What you need to do = All lines from the opening of the data to the line containing "[16,911,132,926] 2009 学術情報1945" must be returned unchanged, and only those lines.

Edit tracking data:
=======
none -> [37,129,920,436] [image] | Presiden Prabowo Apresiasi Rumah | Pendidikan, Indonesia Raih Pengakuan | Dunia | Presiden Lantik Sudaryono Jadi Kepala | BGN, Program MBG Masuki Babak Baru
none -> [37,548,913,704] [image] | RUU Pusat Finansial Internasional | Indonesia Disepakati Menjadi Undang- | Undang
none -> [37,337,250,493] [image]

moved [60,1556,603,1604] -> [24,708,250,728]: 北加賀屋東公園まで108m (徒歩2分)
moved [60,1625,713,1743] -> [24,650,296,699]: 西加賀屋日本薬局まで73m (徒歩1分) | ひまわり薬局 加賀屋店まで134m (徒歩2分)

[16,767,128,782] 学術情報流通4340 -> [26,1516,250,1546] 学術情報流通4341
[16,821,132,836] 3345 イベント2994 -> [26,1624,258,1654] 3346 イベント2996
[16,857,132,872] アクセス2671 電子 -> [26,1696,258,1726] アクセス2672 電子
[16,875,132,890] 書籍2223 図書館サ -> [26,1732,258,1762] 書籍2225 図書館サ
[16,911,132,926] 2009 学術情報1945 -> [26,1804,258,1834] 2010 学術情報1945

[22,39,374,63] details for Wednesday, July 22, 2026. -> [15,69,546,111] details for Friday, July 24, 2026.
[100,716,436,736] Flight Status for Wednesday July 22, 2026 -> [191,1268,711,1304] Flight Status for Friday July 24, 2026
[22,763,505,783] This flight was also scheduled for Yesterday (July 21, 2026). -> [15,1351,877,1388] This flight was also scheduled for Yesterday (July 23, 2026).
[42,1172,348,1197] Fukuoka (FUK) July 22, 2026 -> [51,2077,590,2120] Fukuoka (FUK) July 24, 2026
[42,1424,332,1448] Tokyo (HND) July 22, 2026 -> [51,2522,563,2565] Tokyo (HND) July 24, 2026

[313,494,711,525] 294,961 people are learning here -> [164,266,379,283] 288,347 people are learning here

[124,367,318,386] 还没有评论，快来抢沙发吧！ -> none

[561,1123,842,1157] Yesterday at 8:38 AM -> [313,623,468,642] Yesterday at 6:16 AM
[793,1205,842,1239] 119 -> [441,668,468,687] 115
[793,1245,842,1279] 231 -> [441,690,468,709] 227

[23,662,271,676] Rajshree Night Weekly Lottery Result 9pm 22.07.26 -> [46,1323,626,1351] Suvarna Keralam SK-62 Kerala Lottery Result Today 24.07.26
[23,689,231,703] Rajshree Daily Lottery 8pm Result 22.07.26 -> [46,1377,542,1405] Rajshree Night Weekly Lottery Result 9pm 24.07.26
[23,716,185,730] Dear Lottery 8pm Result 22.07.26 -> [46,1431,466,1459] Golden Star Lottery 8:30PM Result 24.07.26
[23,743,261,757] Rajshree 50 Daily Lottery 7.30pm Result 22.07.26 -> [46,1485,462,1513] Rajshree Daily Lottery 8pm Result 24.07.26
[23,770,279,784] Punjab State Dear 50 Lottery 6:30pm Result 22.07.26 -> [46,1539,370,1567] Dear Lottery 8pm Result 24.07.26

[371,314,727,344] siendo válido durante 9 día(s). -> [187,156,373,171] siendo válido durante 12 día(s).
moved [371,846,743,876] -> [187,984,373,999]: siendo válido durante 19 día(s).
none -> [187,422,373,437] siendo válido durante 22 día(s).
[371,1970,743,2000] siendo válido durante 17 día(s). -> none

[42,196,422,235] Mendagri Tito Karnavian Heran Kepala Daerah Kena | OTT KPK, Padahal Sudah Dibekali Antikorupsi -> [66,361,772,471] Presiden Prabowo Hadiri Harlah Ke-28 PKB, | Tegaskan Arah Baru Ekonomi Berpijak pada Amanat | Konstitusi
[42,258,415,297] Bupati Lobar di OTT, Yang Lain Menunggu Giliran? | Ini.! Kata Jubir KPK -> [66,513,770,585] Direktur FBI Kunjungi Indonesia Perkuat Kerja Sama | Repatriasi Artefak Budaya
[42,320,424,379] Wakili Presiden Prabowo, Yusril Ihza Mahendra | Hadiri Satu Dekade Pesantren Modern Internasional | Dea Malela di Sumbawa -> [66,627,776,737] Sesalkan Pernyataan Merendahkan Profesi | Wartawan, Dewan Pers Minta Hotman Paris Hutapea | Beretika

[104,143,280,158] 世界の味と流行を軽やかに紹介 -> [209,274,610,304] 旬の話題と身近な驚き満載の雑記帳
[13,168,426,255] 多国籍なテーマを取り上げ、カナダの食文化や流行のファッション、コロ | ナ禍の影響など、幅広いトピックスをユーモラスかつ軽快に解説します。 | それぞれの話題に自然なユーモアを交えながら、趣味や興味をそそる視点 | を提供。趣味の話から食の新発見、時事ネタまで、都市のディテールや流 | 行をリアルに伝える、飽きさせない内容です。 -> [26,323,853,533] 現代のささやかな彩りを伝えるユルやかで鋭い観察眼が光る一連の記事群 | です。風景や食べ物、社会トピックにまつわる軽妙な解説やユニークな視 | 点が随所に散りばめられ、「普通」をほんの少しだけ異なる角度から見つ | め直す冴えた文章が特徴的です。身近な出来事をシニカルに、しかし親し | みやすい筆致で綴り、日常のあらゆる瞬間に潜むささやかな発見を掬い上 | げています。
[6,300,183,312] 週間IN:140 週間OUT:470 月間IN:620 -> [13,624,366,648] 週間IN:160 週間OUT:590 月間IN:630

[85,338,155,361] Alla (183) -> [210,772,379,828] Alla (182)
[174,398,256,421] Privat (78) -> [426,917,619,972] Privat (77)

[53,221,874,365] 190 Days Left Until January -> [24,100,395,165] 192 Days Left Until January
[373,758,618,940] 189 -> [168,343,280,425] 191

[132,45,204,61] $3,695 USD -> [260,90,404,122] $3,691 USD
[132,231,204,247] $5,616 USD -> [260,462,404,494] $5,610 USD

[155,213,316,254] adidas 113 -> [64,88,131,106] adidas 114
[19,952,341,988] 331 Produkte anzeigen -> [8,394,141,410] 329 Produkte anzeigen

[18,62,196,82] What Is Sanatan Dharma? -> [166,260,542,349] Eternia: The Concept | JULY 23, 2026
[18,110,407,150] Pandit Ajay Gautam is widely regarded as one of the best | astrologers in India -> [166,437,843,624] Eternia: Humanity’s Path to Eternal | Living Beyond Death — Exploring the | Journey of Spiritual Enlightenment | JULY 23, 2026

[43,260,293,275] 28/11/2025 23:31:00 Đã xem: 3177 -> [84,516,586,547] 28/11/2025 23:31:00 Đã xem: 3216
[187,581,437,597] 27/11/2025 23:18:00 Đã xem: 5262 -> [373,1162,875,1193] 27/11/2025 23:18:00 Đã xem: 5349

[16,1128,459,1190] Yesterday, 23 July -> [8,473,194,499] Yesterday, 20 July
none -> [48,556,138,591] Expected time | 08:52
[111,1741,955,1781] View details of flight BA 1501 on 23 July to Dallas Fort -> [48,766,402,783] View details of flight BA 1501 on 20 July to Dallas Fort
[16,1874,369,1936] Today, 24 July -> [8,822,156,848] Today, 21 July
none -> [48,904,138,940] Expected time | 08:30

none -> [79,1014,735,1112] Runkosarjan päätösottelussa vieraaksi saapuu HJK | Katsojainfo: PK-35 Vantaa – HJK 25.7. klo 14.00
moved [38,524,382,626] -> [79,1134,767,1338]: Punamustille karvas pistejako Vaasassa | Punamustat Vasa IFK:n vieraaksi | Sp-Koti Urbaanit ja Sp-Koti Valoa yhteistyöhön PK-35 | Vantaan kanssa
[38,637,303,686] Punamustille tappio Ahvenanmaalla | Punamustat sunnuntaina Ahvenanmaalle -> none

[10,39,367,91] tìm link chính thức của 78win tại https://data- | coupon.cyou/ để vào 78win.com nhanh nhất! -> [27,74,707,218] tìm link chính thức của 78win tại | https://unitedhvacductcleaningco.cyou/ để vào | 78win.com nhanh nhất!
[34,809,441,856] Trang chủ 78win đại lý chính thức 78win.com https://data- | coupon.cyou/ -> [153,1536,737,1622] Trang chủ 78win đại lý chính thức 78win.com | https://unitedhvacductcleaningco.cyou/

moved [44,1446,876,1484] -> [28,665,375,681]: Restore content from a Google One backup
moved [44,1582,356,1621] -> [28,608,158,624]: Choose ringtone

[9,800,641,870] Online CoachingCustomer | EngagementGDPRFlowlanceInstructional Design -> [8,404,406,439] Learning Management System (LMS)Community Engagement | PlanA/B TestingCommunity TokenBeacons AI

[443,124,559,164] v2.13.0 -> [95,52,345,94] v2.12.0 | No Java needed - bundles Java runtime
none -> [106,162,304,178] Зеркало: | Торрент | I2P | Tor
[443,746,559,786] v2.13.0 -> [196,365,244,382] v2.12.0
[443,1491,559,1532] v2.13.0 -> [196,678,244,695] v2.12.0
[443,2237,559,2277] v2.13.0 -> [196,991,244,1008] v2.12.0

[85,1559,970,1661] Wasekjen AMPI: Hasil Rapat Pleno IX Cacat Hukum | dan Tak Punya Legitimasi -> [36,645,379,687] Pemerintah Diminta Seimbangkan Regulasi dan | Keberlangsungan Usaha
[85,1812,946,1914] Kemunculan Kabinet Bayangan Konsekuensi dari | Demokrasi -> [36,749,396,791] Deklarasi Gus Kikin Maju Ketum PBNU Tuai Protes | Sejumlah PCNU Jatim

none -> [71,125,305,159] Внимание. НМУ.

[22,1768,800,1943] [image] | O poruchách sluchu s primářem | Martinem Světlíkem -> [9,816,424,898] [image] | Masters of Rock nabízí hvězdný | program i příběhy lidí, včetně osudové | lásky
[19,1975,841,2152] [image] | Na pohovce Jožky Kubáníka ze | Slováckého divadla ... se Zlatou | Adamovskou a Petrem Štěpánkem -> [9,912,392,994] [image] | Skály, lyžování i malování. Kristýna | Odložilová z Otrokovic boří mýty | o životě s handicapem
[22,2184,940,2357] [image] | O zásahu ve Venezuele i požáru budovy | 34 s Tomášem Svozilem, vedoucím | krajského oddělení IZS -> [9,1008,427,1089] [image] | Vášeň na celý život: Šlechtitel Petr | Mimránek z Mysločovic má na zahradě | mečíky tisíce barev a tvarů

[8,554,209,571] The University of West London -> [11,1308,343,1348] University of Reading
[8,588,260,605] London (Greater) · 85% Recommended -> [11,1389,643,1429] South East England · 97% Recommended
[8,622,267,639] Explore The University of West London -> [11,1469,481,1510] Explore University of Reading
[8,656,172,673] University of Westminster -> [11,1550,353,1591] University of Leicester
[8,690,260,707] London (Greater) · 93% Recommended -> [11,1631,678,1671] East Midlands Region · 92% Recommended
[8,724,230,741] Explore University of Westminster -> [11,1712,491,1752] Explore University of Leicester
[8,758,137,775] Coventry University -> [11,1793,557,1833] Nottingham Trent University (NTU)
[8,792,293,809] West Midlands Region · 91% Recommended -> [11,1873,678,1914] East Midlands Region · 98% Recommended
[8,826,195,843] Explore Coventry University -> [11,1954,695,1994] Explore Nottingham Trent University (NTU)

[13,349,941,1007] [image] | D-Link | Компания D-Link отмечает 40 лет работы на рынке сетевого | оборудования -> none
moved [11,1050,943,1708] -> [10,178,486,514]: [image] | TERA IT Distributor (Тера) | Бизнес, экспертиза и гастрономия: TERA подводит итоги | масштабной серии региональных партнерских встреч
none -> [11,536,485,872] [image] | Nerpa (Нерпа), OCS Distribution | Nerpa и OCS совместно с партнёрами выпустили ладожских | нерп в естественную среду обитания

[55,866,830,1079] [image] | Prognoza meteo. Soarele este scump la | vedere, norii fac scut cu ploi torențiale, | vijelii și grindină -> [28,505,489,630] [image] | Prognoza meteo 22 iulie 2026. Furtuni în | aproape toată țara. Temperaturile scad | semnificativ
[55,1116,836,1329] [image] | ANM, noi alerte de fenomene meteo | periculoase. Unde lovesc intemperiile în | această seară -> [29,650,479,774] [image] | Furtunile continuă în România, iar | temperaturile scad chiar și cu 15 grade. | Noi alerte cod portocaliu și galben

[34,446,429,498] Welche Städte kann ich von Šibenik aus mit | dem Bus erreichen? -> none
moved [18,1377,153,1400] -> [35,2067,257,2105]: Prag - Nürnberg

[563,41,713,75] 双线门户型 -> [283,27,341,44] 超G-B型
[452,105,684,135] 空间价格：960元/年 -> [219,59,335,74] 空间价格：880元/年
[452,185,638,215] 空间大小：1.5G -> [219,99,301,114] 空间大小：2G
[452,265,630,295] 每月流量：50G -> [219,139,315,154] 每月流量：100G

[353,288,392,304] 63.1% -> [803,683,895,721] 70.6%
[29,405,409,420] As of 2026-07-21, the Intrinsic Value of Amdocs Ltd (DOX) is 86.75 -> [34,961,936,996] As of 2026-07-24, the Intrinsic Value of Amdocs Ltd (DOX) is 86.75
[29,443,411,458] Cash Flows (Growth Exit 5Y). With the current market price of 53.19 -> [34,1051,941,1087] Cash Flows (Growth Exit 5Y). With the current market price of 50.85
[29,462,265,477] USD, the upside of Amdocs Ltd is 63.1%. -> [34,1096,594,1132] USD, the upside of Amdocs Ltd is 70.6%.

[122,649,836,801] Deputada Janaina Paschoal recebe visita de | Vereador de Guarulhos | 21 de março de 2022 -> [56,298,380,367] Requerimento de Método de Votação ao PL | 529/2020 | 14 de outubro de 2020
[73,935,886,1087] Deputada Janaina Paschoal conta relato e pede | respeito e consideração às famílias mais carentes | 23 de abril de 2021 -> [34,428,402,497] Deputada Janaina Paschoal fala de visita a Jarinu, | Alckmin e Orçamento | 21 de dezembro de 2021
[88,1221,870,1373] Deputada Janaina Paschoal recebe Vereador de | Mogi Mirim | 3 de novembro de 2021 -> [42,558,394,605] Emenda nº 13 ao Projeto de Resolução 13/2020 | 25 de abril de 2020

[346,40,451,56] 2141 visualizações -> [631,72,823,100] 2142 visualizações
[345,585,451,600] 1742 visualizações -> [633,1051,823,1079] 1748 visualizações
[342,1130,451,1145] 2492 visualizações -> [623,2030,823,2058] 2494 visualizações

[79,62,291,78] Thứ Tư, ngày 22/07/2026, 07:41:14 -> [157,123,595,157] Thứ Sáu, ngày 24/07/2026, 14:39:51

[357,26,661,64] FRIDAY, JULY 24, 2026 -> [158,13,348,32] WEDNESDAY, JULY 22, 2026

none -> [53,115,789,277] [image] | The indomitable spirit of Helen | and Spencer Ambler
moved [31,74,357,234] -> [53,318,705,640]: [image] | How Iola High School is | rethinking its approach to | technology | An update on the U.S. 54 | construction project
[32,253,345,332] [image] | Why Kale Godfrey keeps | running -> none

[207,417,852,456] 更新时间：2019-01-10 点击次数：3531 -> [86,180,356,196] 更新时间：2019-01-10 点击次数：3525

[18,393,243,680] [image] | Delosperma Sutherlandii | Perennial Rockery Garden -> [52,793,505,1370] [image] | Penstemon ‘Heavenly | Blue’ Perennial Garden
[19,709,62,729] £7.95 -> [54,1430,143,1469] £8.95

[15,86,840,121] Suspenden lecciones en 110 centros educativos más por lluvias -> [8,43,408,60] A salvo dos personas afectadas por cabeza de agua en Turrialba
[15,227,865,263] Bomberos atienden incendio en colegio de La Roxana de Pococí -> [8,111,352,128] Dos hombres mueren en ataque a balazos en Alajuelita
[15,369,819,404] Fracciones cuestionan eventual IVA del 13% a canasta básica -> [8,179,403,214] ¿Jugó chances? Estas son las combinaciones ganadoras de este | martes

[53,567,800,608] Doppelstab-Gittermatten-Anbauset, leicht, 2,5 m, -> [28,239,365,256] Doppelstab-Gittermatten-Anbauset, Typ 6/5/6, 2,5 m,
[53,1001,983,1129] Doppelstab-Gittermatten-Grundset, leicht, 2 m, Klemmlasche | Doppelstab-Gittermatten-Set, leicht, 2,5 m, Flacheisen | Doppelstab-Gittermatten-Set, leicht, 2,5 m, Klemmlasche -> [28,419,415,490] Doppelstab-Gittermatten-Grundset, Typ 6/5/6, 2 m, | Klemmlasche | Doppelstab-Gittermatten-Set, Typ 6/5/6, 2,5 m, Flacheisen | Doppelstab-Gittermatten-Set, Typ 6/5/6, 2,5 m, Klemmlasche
=======
Exercise response =
none -> [37,129,920,436] [image] | Presiden Prabowo Apresiasi Rumah | Pendidikan, Indonesia Raih Pengakuan | Dunia | Presiden Lantik Sudaryono Jadi Kepala | BGN, Program MBG Masuki Babak Baru
none -> [37,548,913,704] [image] | RUU Pusat Finansial Internasional | Indonesia Disepakati Menjadi Undang- | Undang
none -> [37,337,250,493] [image]

moved [60,1556,603,1604] -> [24,708,250,728]: 北加賀屋東公園まで108m (徒歩2分)
moved [60,1625,713,1743] -> [24,650,296,699]: 西加賀屋日本薬局まで73m (徒歩1分) | ひまわり薬局 加賀屋店まで134m (徒歩2分)

[16,767,128,782] 学術情報流通4340 -> [26,1516,250,1546] 学術情報流通4341
[16,821,132,836] 3345 イベント2994 -> [26,1624,258,1654] 3346 イベント2996
[16,857,132,872] アクセス2671 電子 -> [26,1696,258,1726] アクセス2672 電子
[16,875,132,890] 書籍2223 図書館サ -> [26,1732,258,1762] 書籍2225 図書館サ
[16,911,132,926] 2009 学術情報1945 -> [26,1804,258,1834] 2010 学術情報1945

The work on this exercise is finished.